Though the pause had only been momentary, Ellie noticed. “We don't have to,” she said quickly.

“Yeah, why not,” Oz said, brushing aside the tiny skip of his pulse. He had not been inside the passages that ran in the walls of the old house since the night of the attack in this very basement. Structural repairs and his mother's dire warnings had seen to that. Now the repairs and decorating were complete, and, more importantly, Mrs Chambers wasn't around.

“Hang on; I'll get some torches.”

Oz ran up to the kitchen, and when he got back to the basement a few moments later, he found Ellie and Ruff both looking pensive and guessed that they'd been talking.

“What?” he asked.

Ruff kicked at some imaginary dust. “Oz, maybe it isn't such a great idea. I mean, last time…”

He didn't have to finish the sentence. They all knew that the last time they'd been in those passages they'd almost been killed.

“Look, I'm fine. I want to do this.

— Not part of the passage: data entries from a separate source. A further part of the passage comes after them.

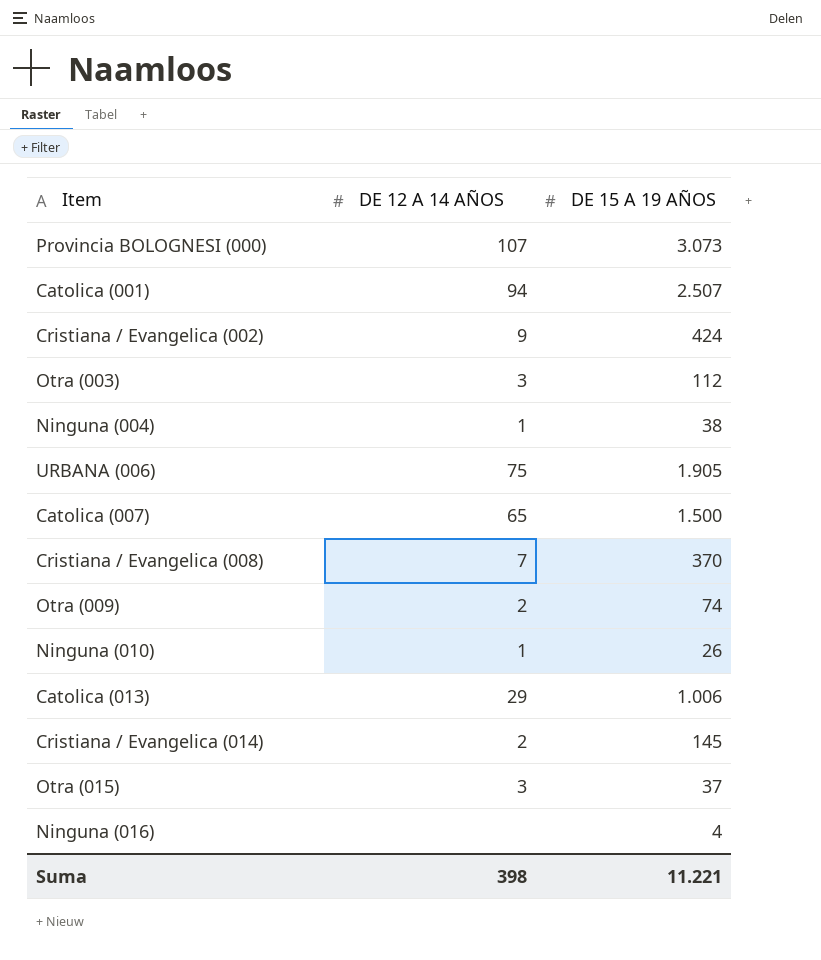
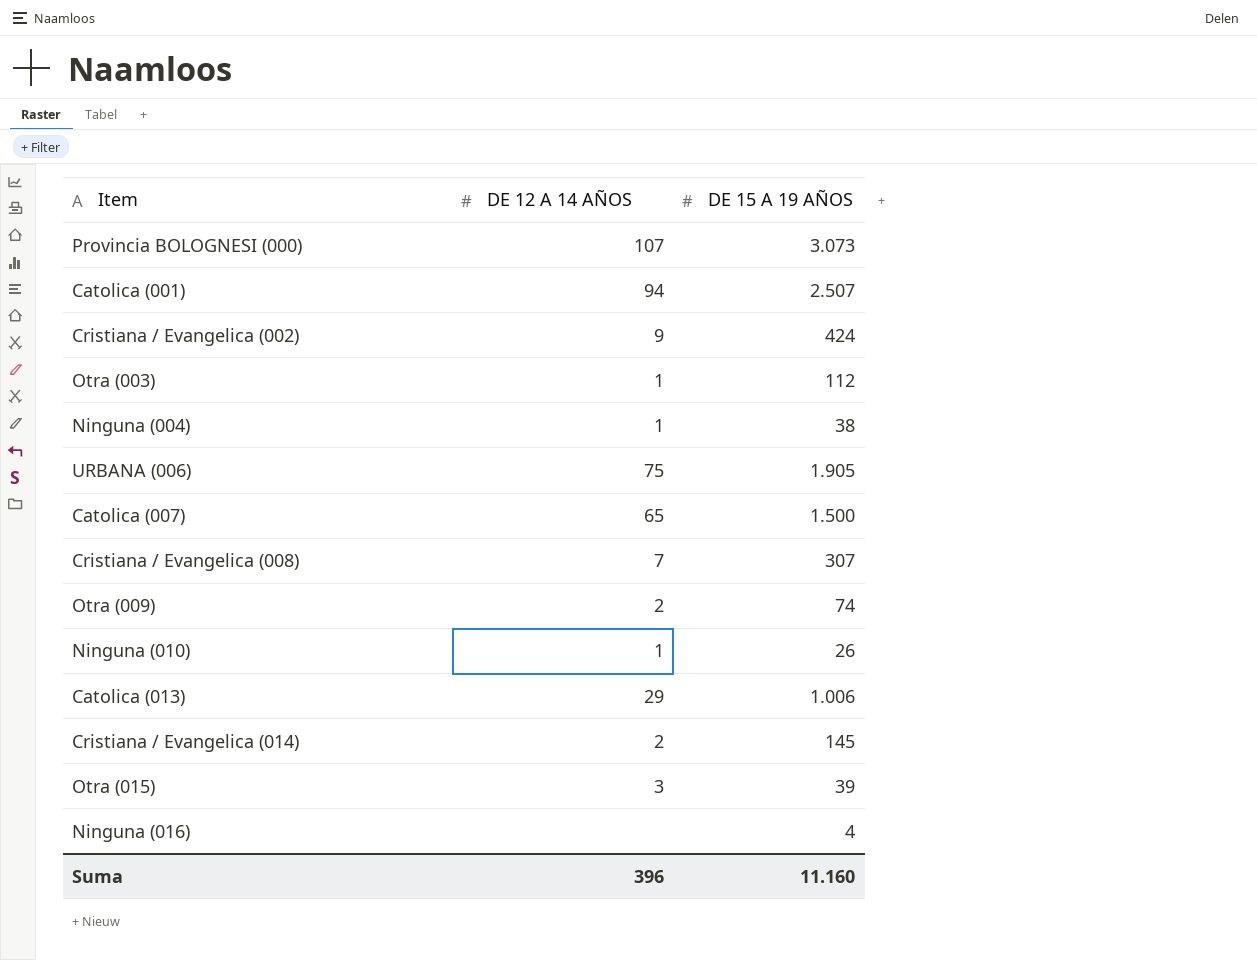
Otra (003) | DE 12 A 14 AÑOS: 3 -> 1
Cristiana / Evangelica (008) | DE 15 A 19 AÑOS: 370 -> 307
Otra (015) | DE 15 A 19 AÑOS: 37 -> 39
Suma | DE 12 A 14 AÑOS: 398 -> 396
Suma | DE 15 A 19 AÑOS: 11.221 -> 11.160

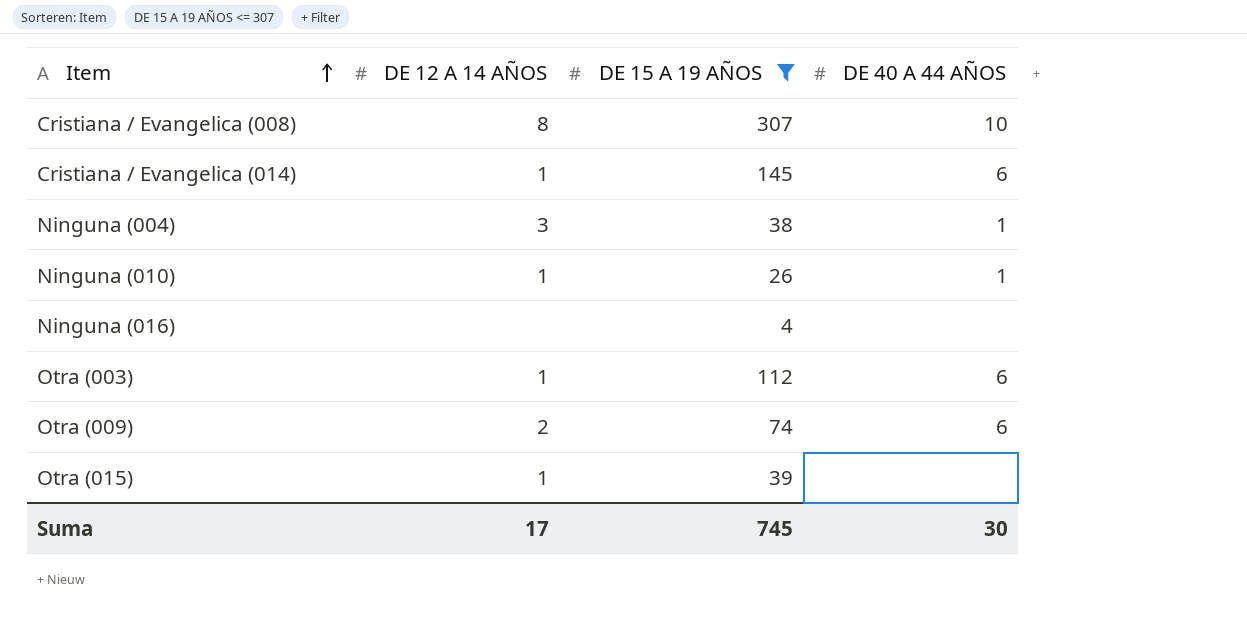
filter: none -> DE 15 A 19 AÑOS <= 307
row order: none -> Item ascending
column DE 40 A 44 AÑOS | position: none -> 4
Cristiana / Evangelica (008) | DE 12 A 14 AÑOS: 7 -> 8
Cristiana / Evangelica (014) | DE 12 A 14 AÑOS: 2 -> 1
Ninguna (004) | DE 12 A 14 AÑOS: 1 -> 3
Otra (015) | DE 12 A 14 AÑOS: 3 -> 1
Suma | DE 12 A 14 AÑOS: 396 -> 17
Suma | DE 15 A 19 AÑOS: 11.160 -> 745

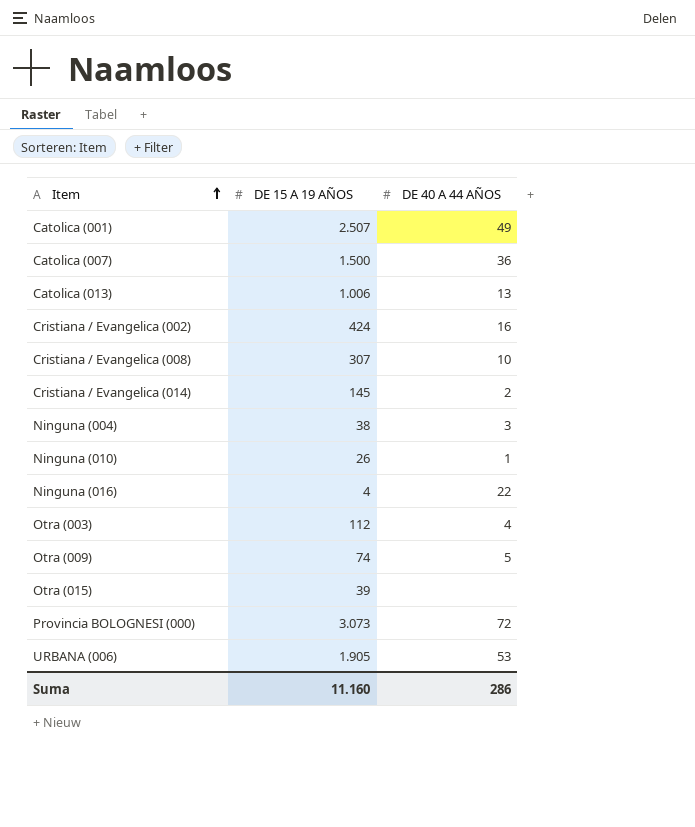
filter: DE 15 A 19 AÑOS <= 307 -> none
column DE 12 A 14 AÑOS | position: 2 -> none
Cristiana / Evangelica (014) | DE 40 A 44 AÑOS: 6 -> 2
Ninguna (004) | DE 40 A 44 AÑOS: 1 -> 3
Ninguna (016) | DE 40 A 44 AÑOS: none -> 22
Otra (003) | DE 40 A 44 AÑOS: 6 -> 4
Otra (009) | DE 40 A 44 AÑOS: 6 -> 5
Suma | DE 15 A 19 AÑOS: 745 -> 11.160
Suma | DE 40 A 44 AÑOS: 30 -> 286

Really.”

Ruff looked at Ellie, who gave a little shrug, as Oz knew she would. Ellie was not one to shirk a challenge. Moments later, Oz was leading them along the reverse of the route he'd taken that fateful night of the fire. They climbed up iron rungs instead of down and moved crablike along narrow walkways flanked by cobweb-encrusted walls. Eventually, they found themselves on the first floor of the orphanage block at the exact point where Rollins—Oz's attacker—had slammed the door on Ellie, Ruff, and Lucy Bishop, locking them in one of the old classrooms while he abducted Oz.

“It's a bit weird standing here, isn't it?” Ruff said in a slightly shaky whisper.

“Forgotten how chilly it was,” Ellie said, but Oz suspected the chill wasn't entirely from the temperature.

“We can go straight back to the library if you like,” he said.

“No.” Ellie sounded firm. “We only ever got this far. I'd like to see what's up at the other end.”